Content’s economic footprint is growing

Look out world – here come digital downloads!

This post on Egypt’s problems with network outages seemed mundane when I first read it.    But then I read between the lines: Movie downloads are seriously impacting a developing country’s day-to-day economy!

When I think of Egypt’s economy, digital entertainment doesn’t come to mind.  Yet digital content has risen to a top economic priority due to unexpected but very understandable infrastructure problems.   Why is this such a big deal?  Because it’s evidence that third-world economies and their resulting digital needs will not lag the developed countires nearly as much as one might think.

The developing world is on a unique digital infrastructure path, bringing many poorer, high-population countries much more rapidly into the Digital World than their more economically developed brethren in the Americas, Asia and Europe.

This reminds me of conversations I had last week with our India team on the huge size of the Indian movie industry.  It goes way beyond Bollywood.  Indian production companies are today producing a disproportionate share of the world’s video content, and cinemas throughout India are converting to digital distribution at a rapid pace. 

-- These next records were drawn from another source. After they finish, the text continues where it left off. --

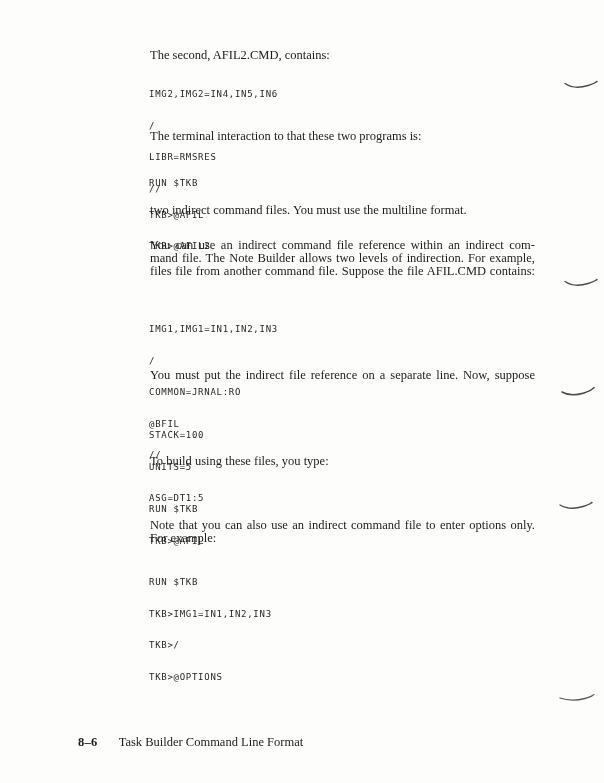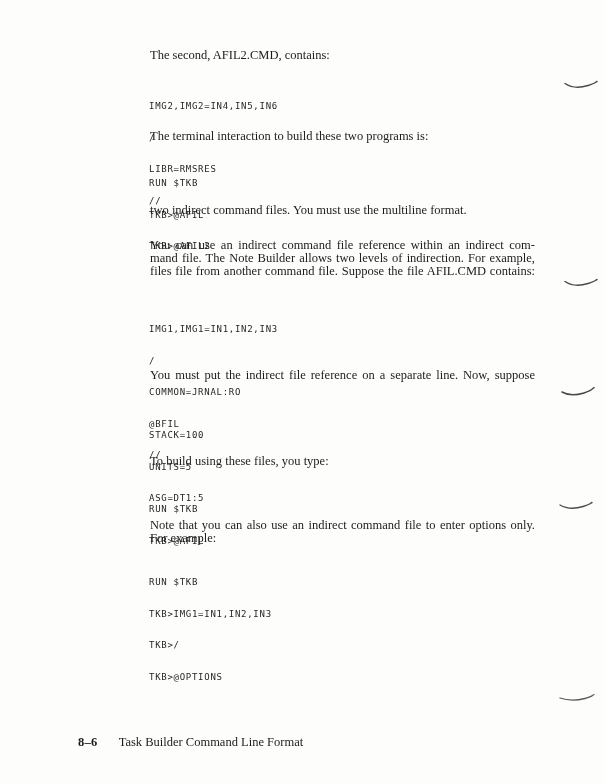"IMG2,IMG2=IN4,IN5,IN6" div.code { top: 80px -> 68px }
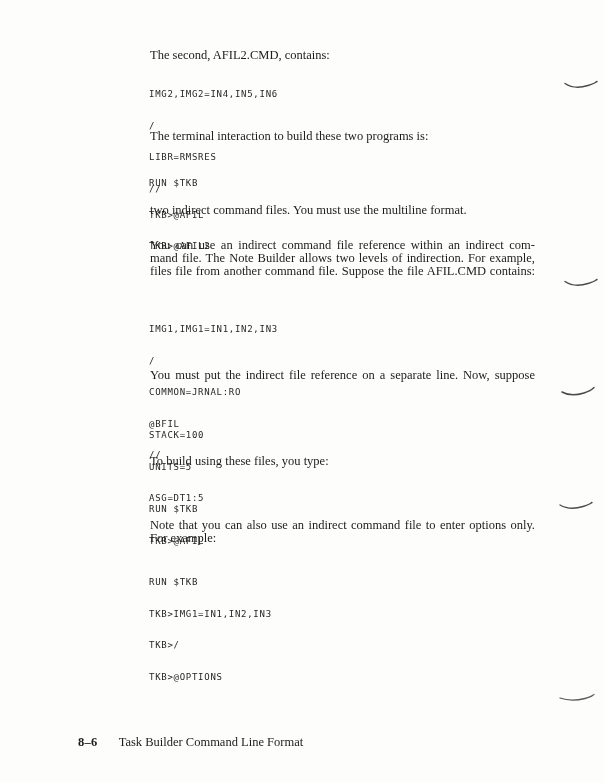"The terminal interaction to build" div.bline { text: build -> that }
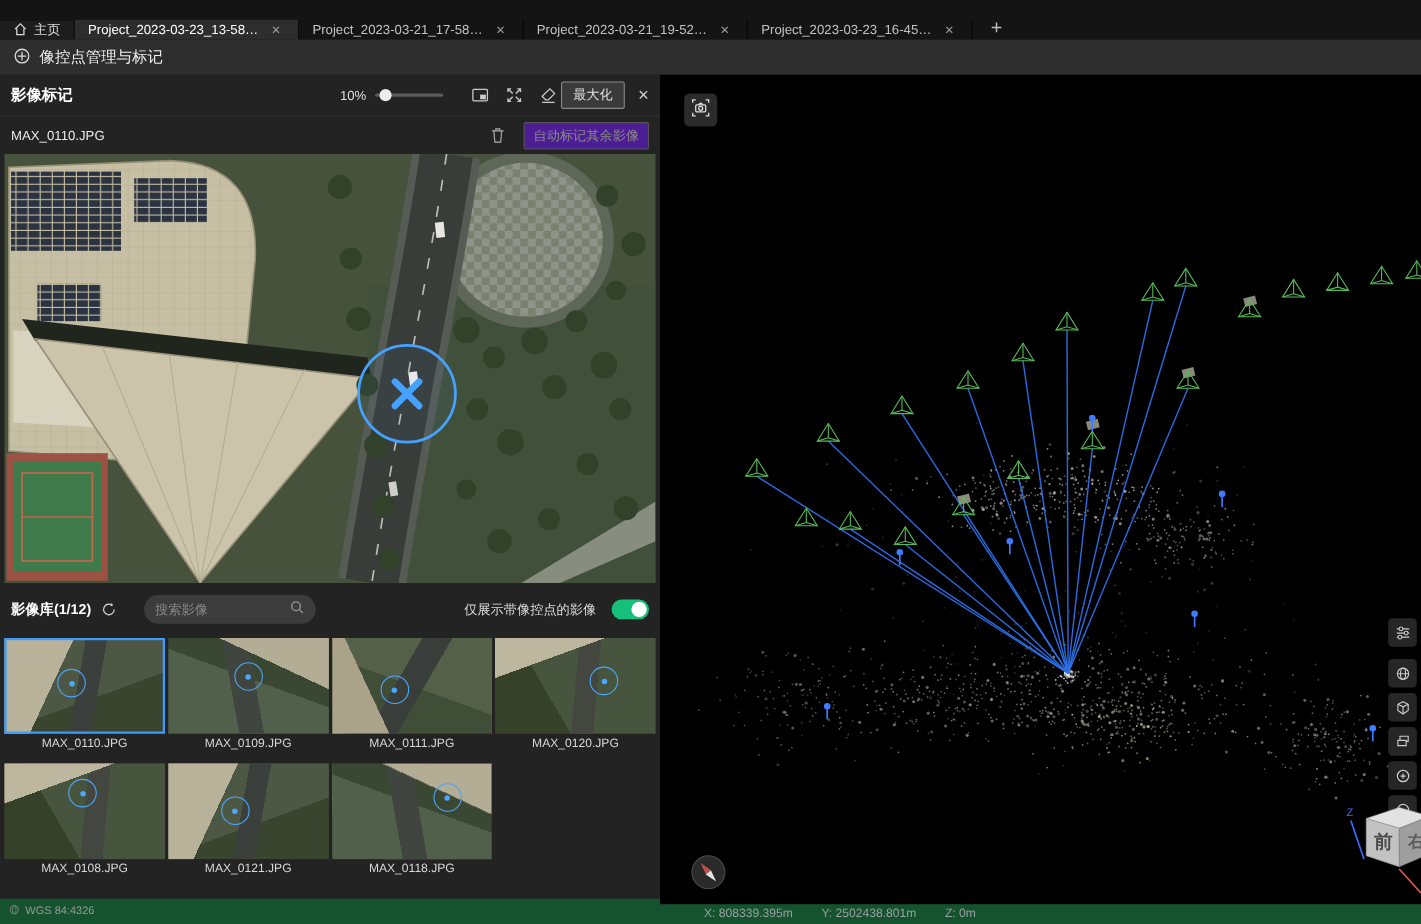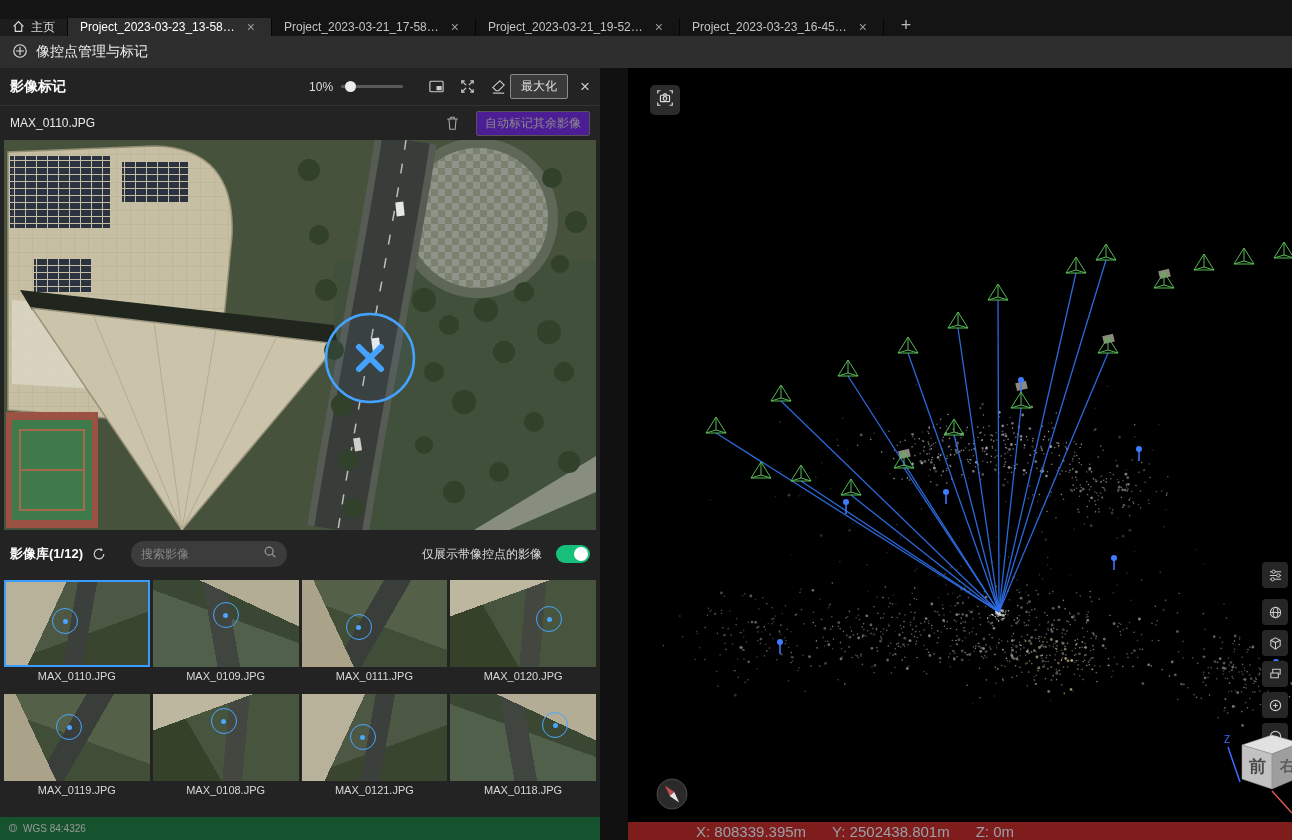"影像标记" .main { gap: 28px -> none }
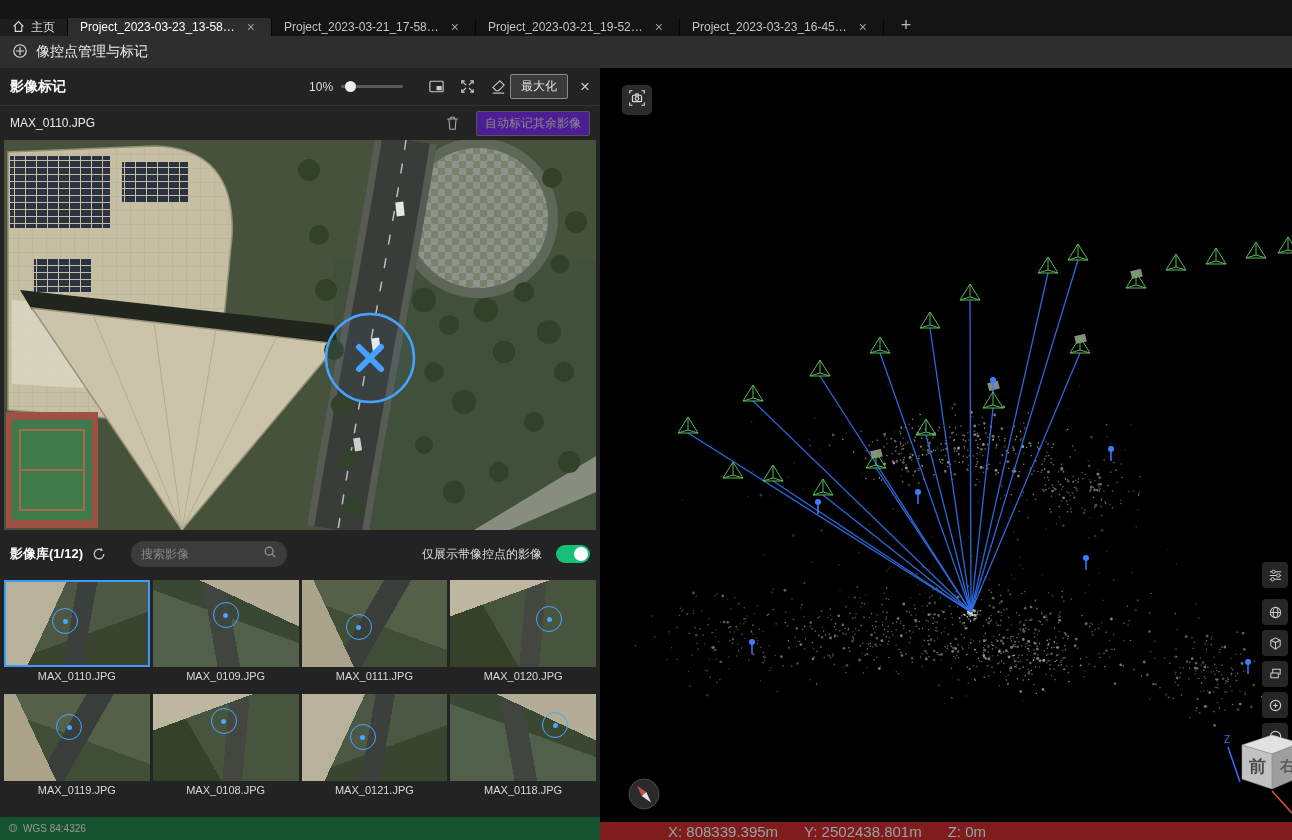"MAX_0119.JPG" div.thumb { html: <div> <div> <div></div> </div> <div>MAX_0119.JPG</div> </div> -> none }
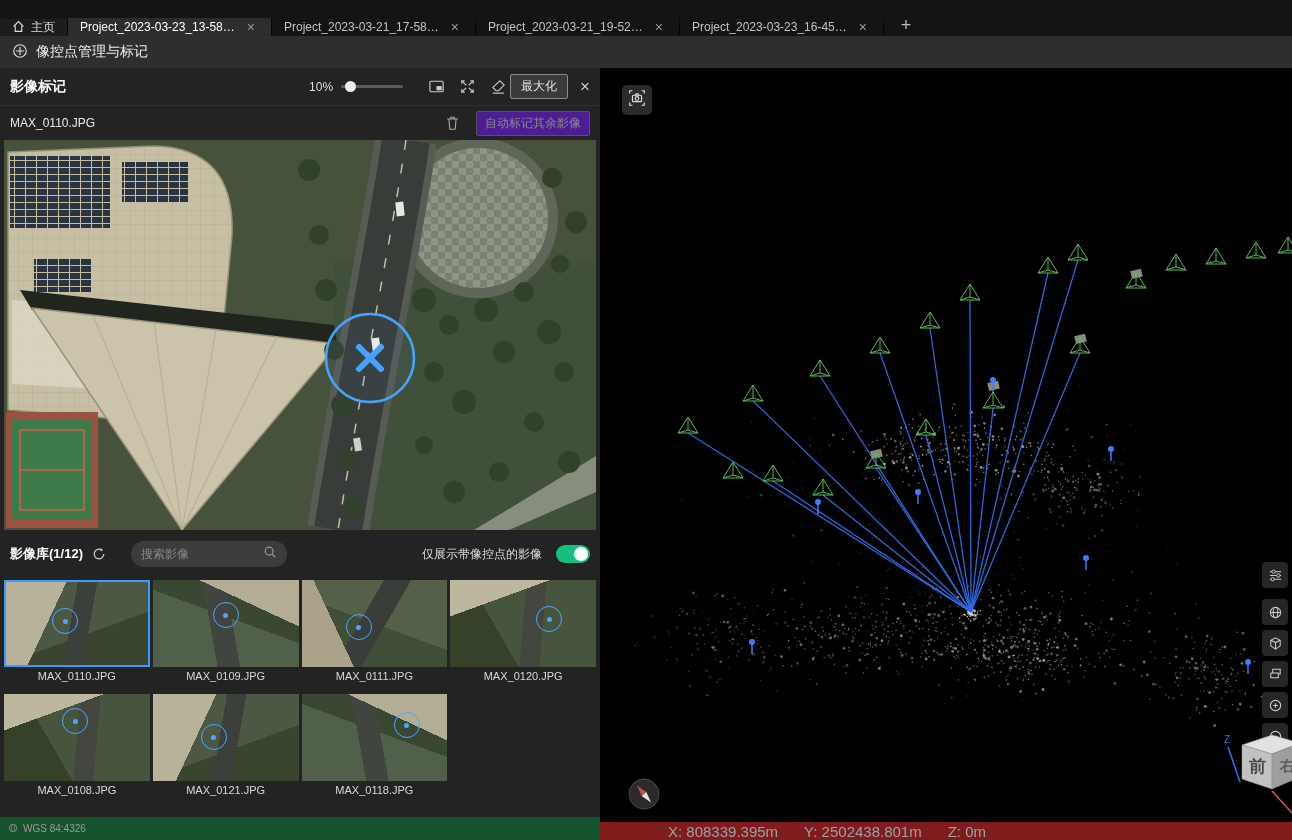"X: 808339.395m" .vstatus { background: #7f1d1d -> #14532d; font-size: 15px -> 11px; padding-left: 68px -> 40px }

The lesson here is that the Digital Age is a global phenomenon that will be driven more and more by population size than by per capita income. 

2008-02-07T17:07:44+00:00

About the Author:

3 Comments

  1. […] Broader use of content.  Hundreds of millions of additional people are using digital content in their daily lives due to developing global economies and new all-digital infrastructures. […]

  2. […] in Brazil, Russia, India and China. Most of the planet’s population is in countries where millions of digital consumers will be created even in tough […]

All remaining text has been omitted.